I had to repeat several times before I got it right, and thus don't have an exact method.

 

And, this all goes back to my repeaded advice here to learn how to update BIOS from within BIOS (before any OS parts get loaded).  Not doing that is probably the cause of your troubles.  Updating BIOS from within the OS usually works, but with OS 10 who knows what new wrinkles have been introduced.  There even is a way to do the update from a bootable CD HP gives you instructions on how to make in the SoftPaq.  If the USB stick method of doing it within BIOS is beyond you maybe try that.

HP Recommended

I have confirmed the listed procedure works!
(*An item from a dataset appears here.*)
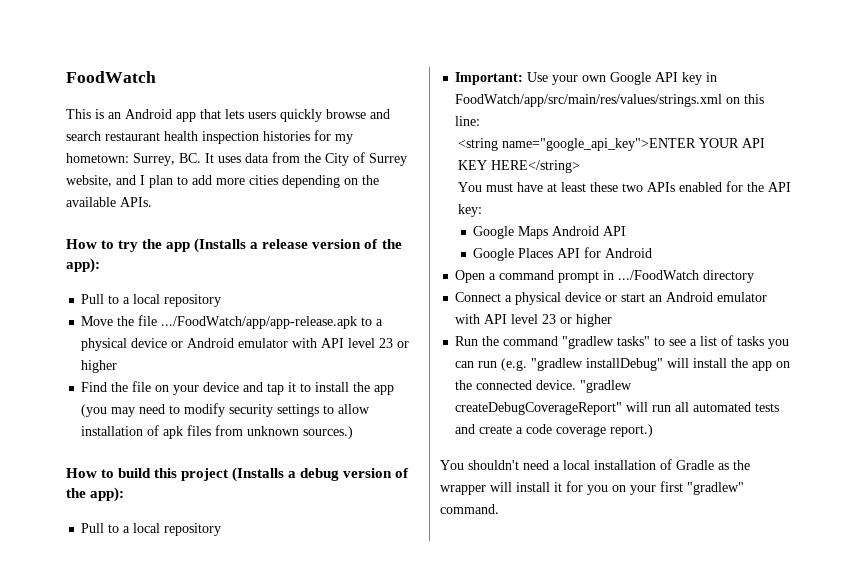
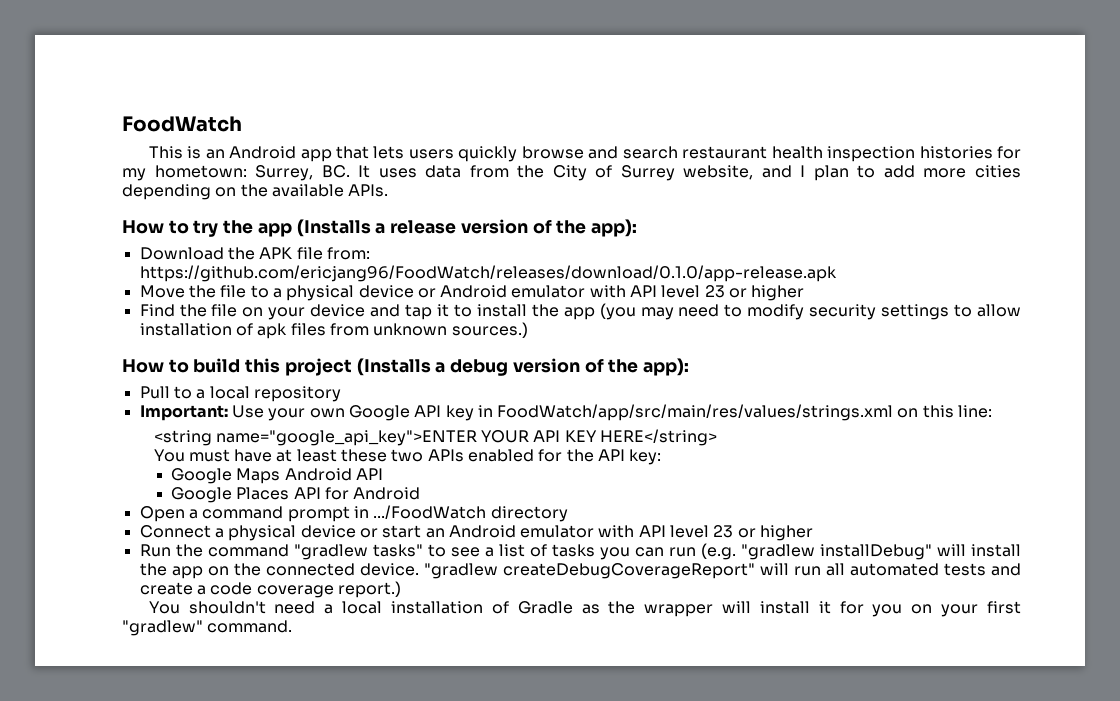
[81,294,222,307] Pull to a local repository -> [139,247,370,260] [139,265,837,282] Download the APK file from: https://github.com/ericjang96/FoodWatch/releases/download/0.1.0/app-release.apk
[161,316,358,329] .../FoodWatch/app/app-release.apk -> (247, 291) none

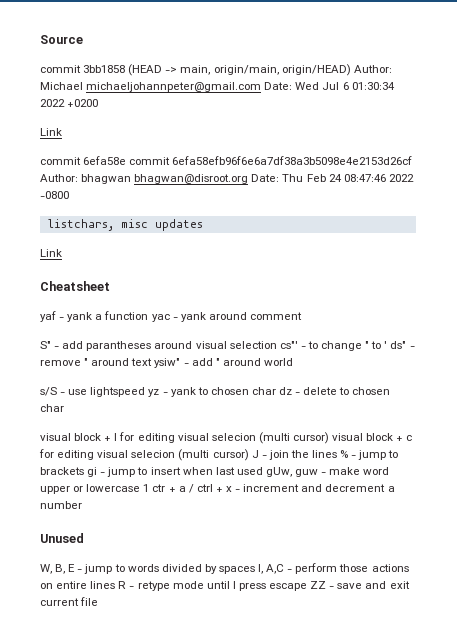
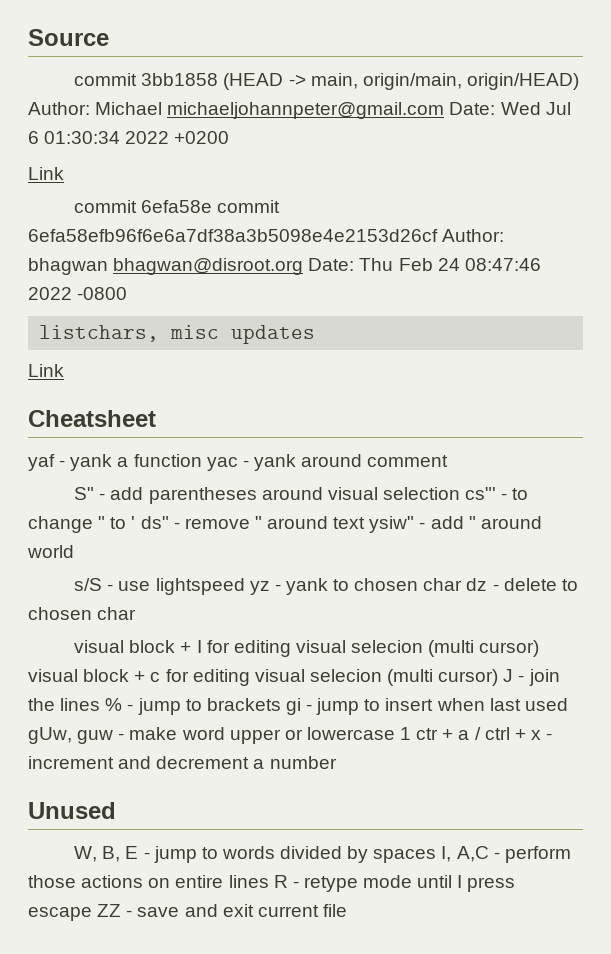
[86,341,152,351] parantheses -> [148,487,257,504] parentheses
Here is my version of the updated instructions, for HP Z420. The key is the small flash drive!

 

 

  1. Download the BIOS file, extract and find "J61_0392.bin" in the DOS folder.
  2. Format a SMALL flash drive (tested working on 1 GB, failed on all 4GB+ flash drives) as FAT32
  3. Copy the "J61_0392.bin" file into the root of the flash drive.
  4. Unplug the power to the workstation
  5. Plug flash drive into TOP FRONT USB (USB 2.0)
  6. Move jumper so it connects the two posterior pins closest to the back of the machine. Jumper located between bottom PCI slot and PCIE slot
  7. Plug machine in, and wait for boot
  8. I got 8 beeps every time, wait and machine restarts automatically
  9. 8 beeps again and BIOS screen opens and starts flashing
  10. Unplug flash drive
  11. Z420 restarts and finally turns off
  12. Move jumper back to original location
  13. Boot final time
HP Recommended

Hello, I have the same problème but i do not  ok, I am a z420,I test with a lot of version of Bios,but I am never beep when i start my PC, after 1minut the fan is 100%. Is it Normal?